5. It is idle to say that because the plaintiff gave no notice under Clause (2), the defendant had no opportunity to bring a suit under Clause (3). What issue could have beer tried in such a suit except the issue which has been tried and finally determined between the parties in the present suit, whether or not in 1894 there was a voluntary abandonment of the holding on the part of the defendants? What difference dots it make whether that issue was raised in a suit instituted by the defendants or in a suit instituted by the plaintiff

6. The payment of the mortgage-debt did not, as is apparently suggested for the defendants, give them any sort of equity against the plaintiff. The transfer by mortgage was an infringement of his rights. He was not bound to recognise the transfer and never did so. He was no party to the suit for redemption and the payment made by the defendants and their recovery of possession was subject to his rights which he was free to assert if he chose, unless the defendants were able to prevail upon him to come to some understanding with them. It is not to be wondered at if the plaintiff considers them bad tenants bat it may not even now be too late for them to approach him with a view to arriving at an arrangement.

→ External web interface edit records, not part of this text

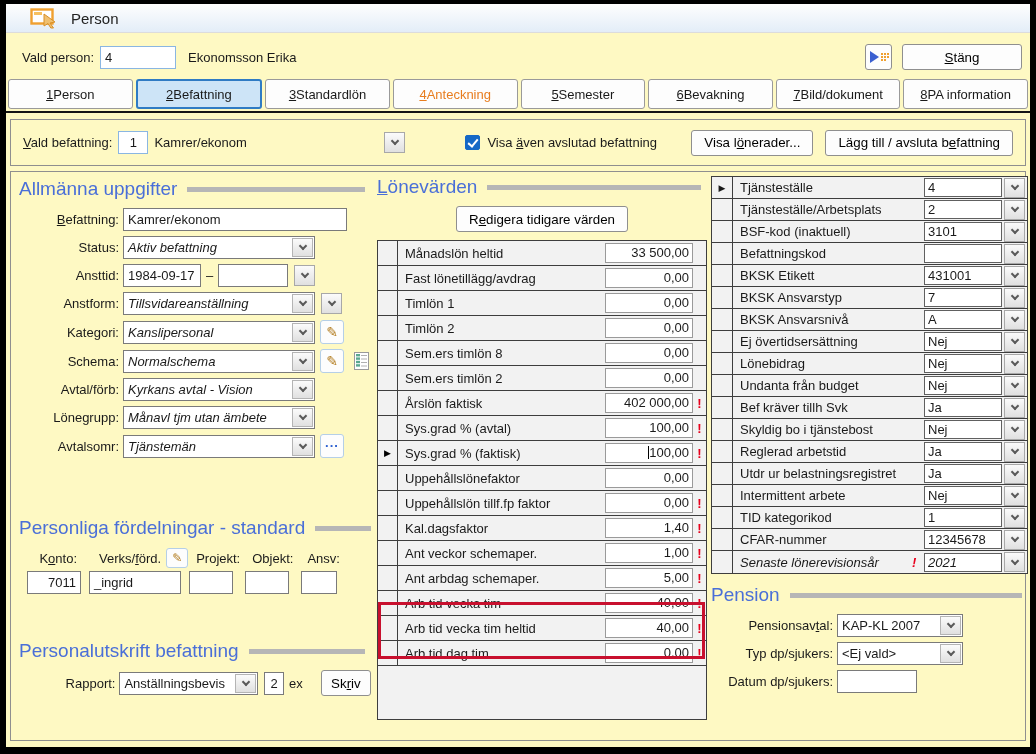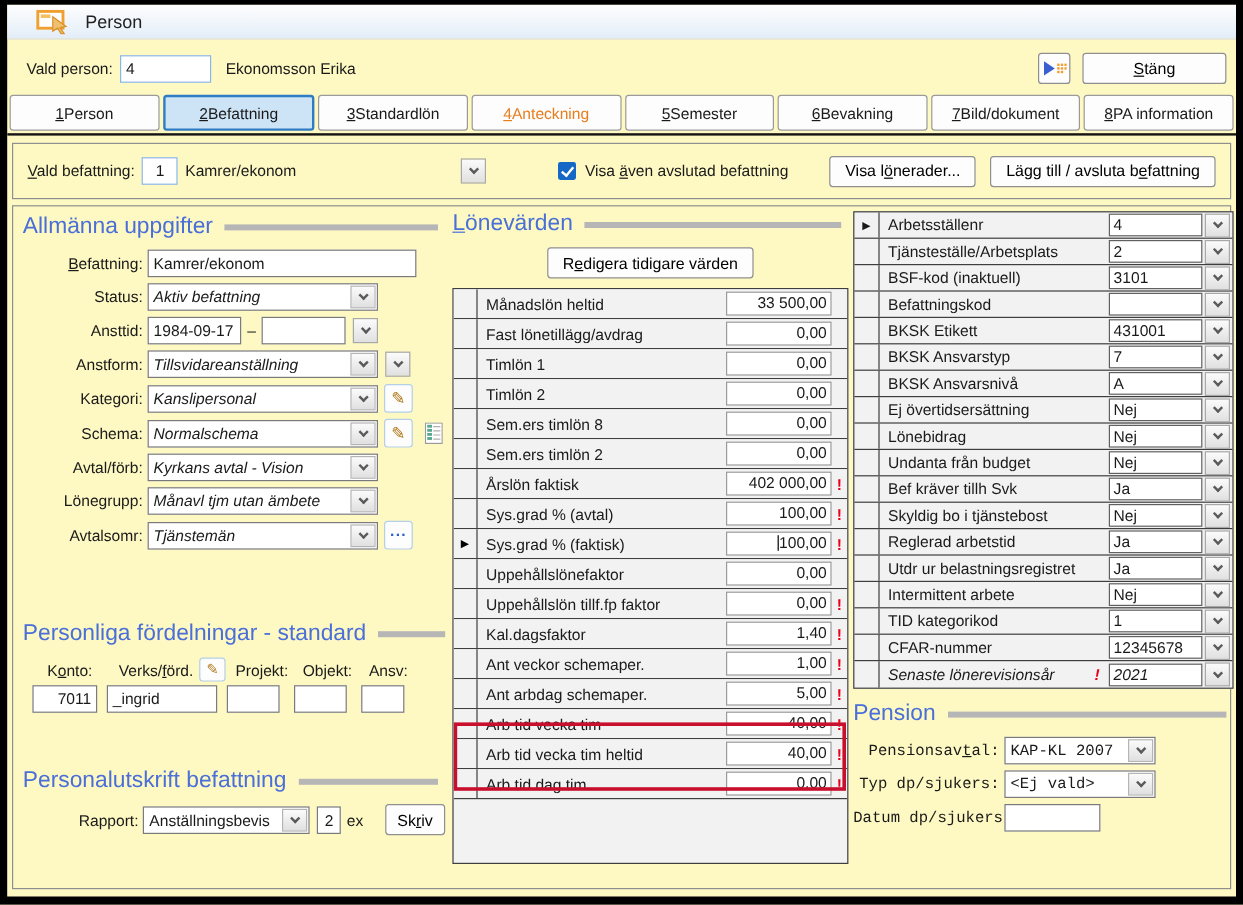--- a/index.html
+++ b/index.html
@@ -78,21 +78,21 @@
   .st-table { border:1px solid #3e3e3e; background:#f2f2f2; }
   .st-row { display:flex; align-items:center; height:22px; border-bottom:1px solid #3e3e3e; }
   .st-row:last-child { border-bottom:none;font-style:italic; }
   .st-row .mark { width:21px; align-self:stretch; border-right:1px solid #3e3e3e; display:flex; align-items:center; justify-content:center; font-size:9px; }
   .st-row .lbl { flex:1; padding-left:7px; white-space:nowrap; overflow:hidden; }
   .st-row .warn { width:12px; color:#e8001c; font-weight:bold; }
   .st-row .val { width:78px; height:19px; border:1px solid #606060; background:#fff; padding:0 3px; line-height:17px; white-space:nowrap; overflow:hidden; }
   .st-row .ddbtn { margin:0 2px; height:20px; }
 
   .pension { margin-top:10px; }
-  .prow { display:flex; align-items:center; margin-bottom:5px;font-family:Liberation Mono, monospace; }
+  .prow { display:flex; align-items:center; margin-bottom:5px; }
   .plabel { width:122px; text-align:right; margin-right:4px; white-space:nowrap; }
 </style>
 </head>
 <body>
 
 <div class="window">
 
   <div class="titlebar">
     <svg width="30" height="22" viewBox="0 0 30 22">
       <rect x="1.5" y="2.5" width="21" height="14" fill="#fff" stroke="#f0a030" stroke-width="2.4"></rect>
@@ -430,21 +430,21 @@
             <div class="warn">!</div>
           </div>
           <div class="hl-box" style="top: 361px; height: 57px; border-color: rgb(200, 16, 46);"></div>
         </div>
     </div>
 
     <div class="col-right">
       <div class="st-table">
           <div class="st-row">
             <div class="mark">▶</div>
-            <div class="lbl">Arbetsställenr</div>
+            <div class="lbl">Tjänsteställe</div>
             <div class="warn"></div>
             <div class="val">4</div>
             <span class="ddbtn">
               <span class="chev"></span>
             </span>
           </div>
           <div class="st-row">
             <div class="mark"></div>
             <div class="lbl">Tjänsteställe/Arbetsplats</div>
             <div class="warn"></div>

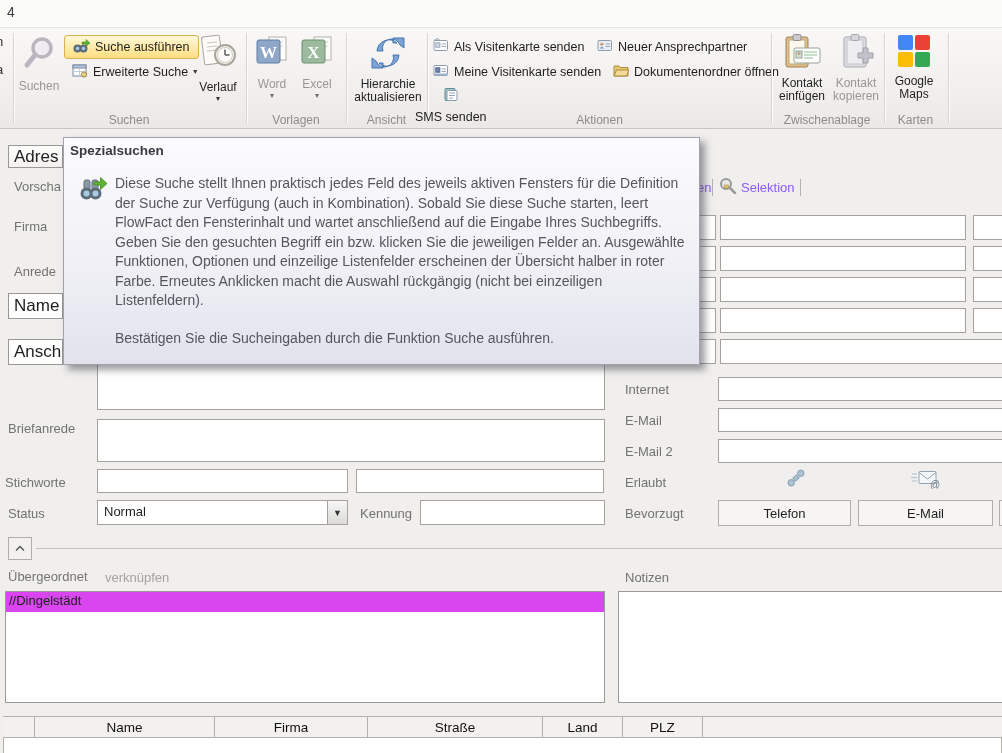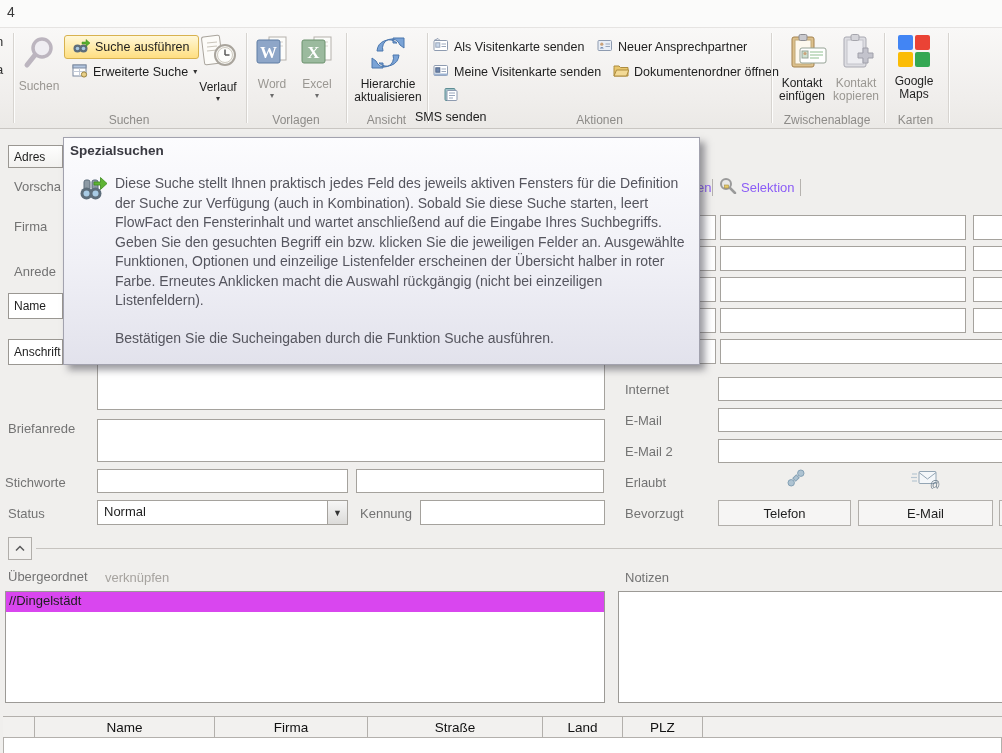--- a/index.html
+++ b/index.html
@@ -20,21 +20,21 @@
   .dda{font-size:8px;color:#6b6b6b;line-height:6px;}
   .smallbtn{display:flex;align-items:center;gap:5px;font-size:12.5px;color:#1e1e1e;height:20px;}
   .ybtn{background:linear-gradient(#fff7d8,#ffe9a2 60%,#ffde82);border:1px solid #d8b24f;border-radius:3px;
         display:flex;align-items:center;gap:5px;font-size:12.5px;padding:0 8px;}
   .plainbtn{display:flex;align-items:center;gap:5px;font-size:12.5px;padding:0 8px;}
   .edgefrag{left:0;width:7px;overflow:hidden;font-size:13px;color:#333;}
   
   .lbl{font-size:13px;color:#737373;white-space:nowrap;}
   .fi{background:#fff;border:1px solid #a5a29d;box-sizing:border-box;}
   .boxlbl{border:1px solid #9a9792;background:linear-gradient(#fefefe,#f2f1ef);
-          font-size:12px;display:flex;align-items:center;padding-left:5px;box-sizing:border-box;overflow:hidden;white-space:nowrap;}
+          font-size:17px;display:flex;align-items:center;padding-left:5px;box-sizing:border-box;overflow:hidden;white-space:nowrap;}
   input.fi,textarea.fi{font-family:"Liberation Sans",sans-serif;font-size:13px;padding:2px 4px;outline:none;resize:none;}
   .combo{background:#fff;border:1px solid #a5a29d;box-sizing:border-box;display:flex;}
   .combo .val{flex:1;font-size:13px;padding:3px 6px;}
   .combo .arrowbtn{width:19px;border-left:1px solid #a5a29d;background:linear-gradient(#f6f6f6,#dcdbd9);
                    display:flex;align-items:center;justify-content:center;font-size:9px;color:#333;}
   .flatbtn{background:#f6f5f4;border:1px solid #b1aeaa;box-sizing:border-box;font-size:13px;
            display:flex;align-items:center;justify-content:center;}
   .graylink{font-size:13px;color:#a6a39f;}
   .hline{height:1px;background:#c6c3bf;}
   
@@ -213,21 +213,21 @@
       <svg width="16" height="15" viewBox="0 0 16 15">
           <path d="M1 4.5 L1 3 L6 3 L7.5 4.5 L15 4.5 L15 13 L1 13 Z" fill="#e9c76e" stroke="#ad8c3f"></path>
           <path d="M1 13 L3.5 7 L15.8 7 L13.5 13 Z" fill="#f3da96" stroke="#ad8c3f"></path>
         </svg>
     </span>
     <span>Dokumentenordner öffnen</span>
   </div>
   <div class="abs grplbl" style="left:428px;width:343px;">Aktionen</div>
   <div class="abs vsep" style="left:771px;"></div>
 
-  <div class="abs bigbtn" style="left:776px;top:5px;width:52px;align-items:flex-end;">
+  <div class="abs bigbtn" style="left:776px;top:5px;width:52px;">
     <span>
       <svg width="40" height="38" viewBox="0 0 40 38">
           <rect x="4" y="4" width="22" height="30" rx="2" fill="#dcc08c" stroke="#a3814e"></rect>
           <rect x="7" y="7" width="16" height="24" fill="#fdf8ee" stroke="#c0a878"></rect>
           <rect x="11" y="1.5" width="8" height="6" rx="1.5" fill="#c9c9ce" stroke="#8d8d92"></rect>
           <rect x="12" y="15" width="26" height="15" rx="2" fill="#fff" stroke="#96a396"></rect>
           <rect x="14" y="18" width="6" height="7" fill="#cfe0cf" stroke="#96a396"></rect>
           <circle cx="17" cy="20.5" r="1.6" fill="#caa27a"></circle>
           <line x1="22" y1="19" x2="35" y2="19" stroke="#8fbf8f"></line>
           <line x1="22" y1="22" x2="35" y2="22" stroke="#8fbf8f"></line>

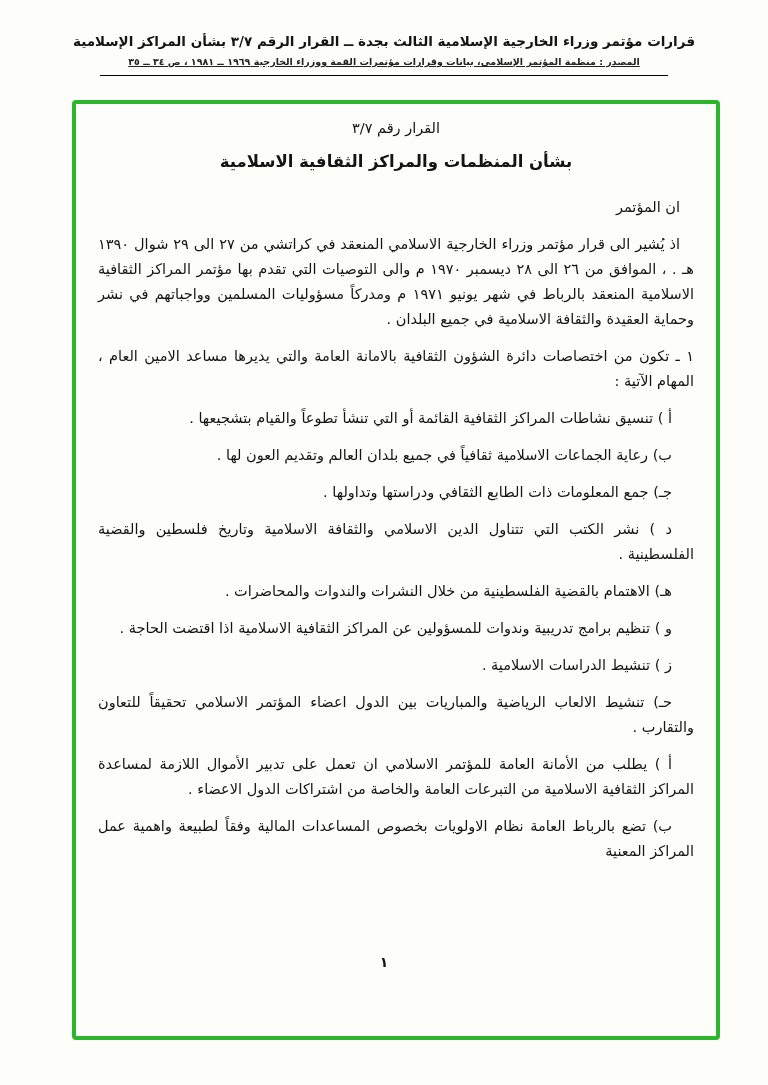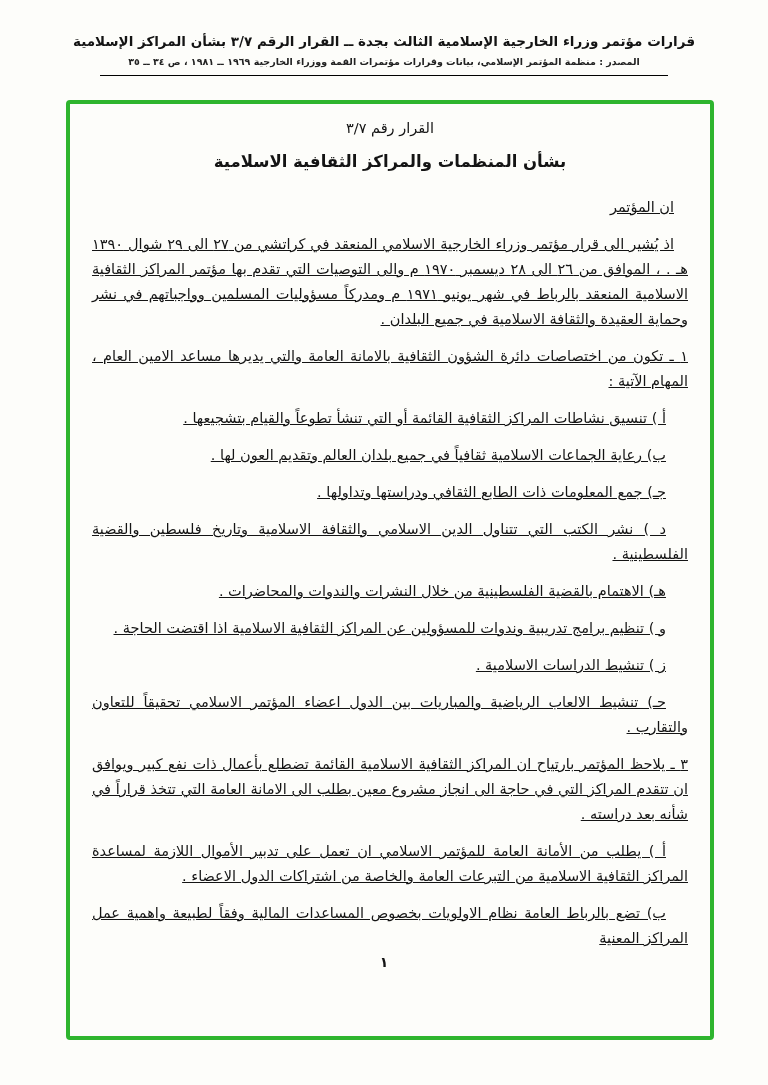--- a/index.html
+++ b/index.html
@@ -8,43 +8,42 @@
     background: #fdfdfa;
     font-family: "DejaVu Sans", sans-serif;
     color: #141414;
     overflow: hidden;
   }
   .page { position: relative; width: 768px; height: 985px; direction: rtl; }
 
   
   .doc-header { text-align: center; padding-top: 33px; }
   .header-title { font-size: 13.5px; font-weight: 700; letter-spacing: 0; }
-  .header-source { font-size: 9.5px; font-weight: 700; margin-top: 7px; color: #222; }
+  .header-source { font-size: 9.5px; font-weight: 700; margin-top: 7px; color: #222; text-decoration: underline; }
   .header-rule { width: 568px; height: 1px; background: #000; margin: 8px auto 0 auto; }
 
   
   .green-box {
     position: absolute;
-    left: 66px; top: 100px;
+    left: 72px; top: 100px;
     width: 648px; height: 940px;
     border: 4px solid #2eb52e;
     border-radius: 4px;
     padding: 16px 22px 4px 22px;
     overflow: hidden;
   }
   .res-title { text-align: center; font-size: 14.5px; font-weight: 500; margin-bottom: 16px; }
   .res-subtitle { text-align: center; font-size: 16.5px; font-weight: 700; margin-bottom: 24px; }
 
   .res-body { font-size: 14.5px; line-height: 25px; }
   .para {
     direction: rtl;
     text-align: justify;
     text-align-last: right;
     margin-bottom: 12px;
-    text-decoration: underline;
   }
   .para.t-para { text-indent: 14px; }
   .para.t-sub  { text-indent: 22px; }
   .para.t-num  { text-indent: 0; }
 
   
   .page-footer { position: absolute; bottom: 14px; left: 0; width: 100%; text-align: center; }
   .page-number { font-size: 14px; font-weight: 700; }
 </style>
 </head>
@@ -67,21 +66,20 @@
         <p class="para t-para">اذ يُشير الى قرار مؤتمر وزراء الخارجية الاسلامي المنعقد في كراتشي من ٢٧ الى ٢٩ شوال ١٣٩٠ هـ . ، الموافق من ٢٦ الى ٢٨ ديسمبر ١٩٧٠ م والى التوصيات التي تقدم بها مؤتمر المراكز الثقافية الاسلامية المنعقد بالرباط في شهر يونيو ١٩٧١ م ومدركاً مسؤوليات المسلمين وواجباتهم في نشر وحماية العقيدة والثقافة الاسلامية في جميع البلدان .</p>
         <p class="para t-num">١ ـ تكون من اختصاصات دائرة الشؤون الثقافية بالامانة العامة والتي يديرها مساعد الامين العام ، المهام الآتية :</p>
         <p class="para t-sub">أ ) تنسيق نشاطات المراكز الثقافية القائمة أو التي تنشأ تطوعاً والقيام بتشجيعها .</p>
         <p class="para t-sub">ب) رعاية الجماعات الاسلامية ثقافياً في جميع بلدان العالم وتقديم العون لها .</p>
         <p class="para t-sub">جـ) جمع المعلومات ذات الطابع الثقافي ودراستها وتداولها .</p>
         <p class="para t-sub">د ) نشر الكتب التي تتناول الدين الاسلامي والثقافة الاسلامية وتاريخ فلسطين والقضية الفلسطينية .</p>
         <p class="para t-sub">هـ) الاهتمام بالقضية الفلسطينية من خلال النشرات والندوات والمحاضرات .</p>
         <p class="para t-sub">و ) تنظيم برامج تدريبية وندوات للمسؤولين عن المراكز الثقافية الاسلامية اذا اقتضت الحاجة .</p>
         <p class="para t-sub">ز ) تنشيط الدراسات الاسلامية .</p>
         <p class="para t-sub">حـ) تنشيط الالعاب الرياضية والمباريات بين الدول اعضاء المؤتمر الاسلامي تحقيقاً للتعاون والتقارب .</p>
-        <p class="para t-num">٣ ـ يلاحظ المؤتمر بارتياح ان المراكز الثقافية الاسلامية القائمة تضطلع بأعمال ذات نفع كبير ويوافق ان تتقدم المراكز التي في حاجة الى انجاز مشروع معين بطلب الى الامانة العامة التي تتخذ قراراً في شأنه بعد دراسته .</p>
         <p class="para t-sub">أ ) يطلب من الأمانة العامة للمؤتمر الاسلامي ان تعمل على تدبير الأموال اللازمة لمساعدة المراكز الثقافية الاسلامية من التبرعات العامة والخاصة من اشتراكات الدول الاعضاء .</p>
         <p class="para t-sub">ب) تضع بالرباط العامة نظام الاولويات بخصوص المساعدات المالية وفقاً لطبيعة واهمية عمل المراكز المعنية</p>
       </div>
   </section>
 
   <footer class="page-footer">
     <span class="page-number">١</span>
   </footer>
 
 </div>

7. We have said that the finding of the Subordinate Judge on the question of abandonment is sufficient to support his decree. But, on the face of the record, there is also this observation to be made, As we have shown, the defendants were in effect evicted by the plaintiff in 1900 and two years later their right (assuming that they had any right) to recover possession by suit against the plaintiff became barred under Article 3 of Schedule III of the Tenancy Act Ram Pershad v. Jowahir 12 C.W.N. 899 at p. 902 : 7 C.L.J. 72. The result is that in the view we take, this appeal must be dismissed with costs.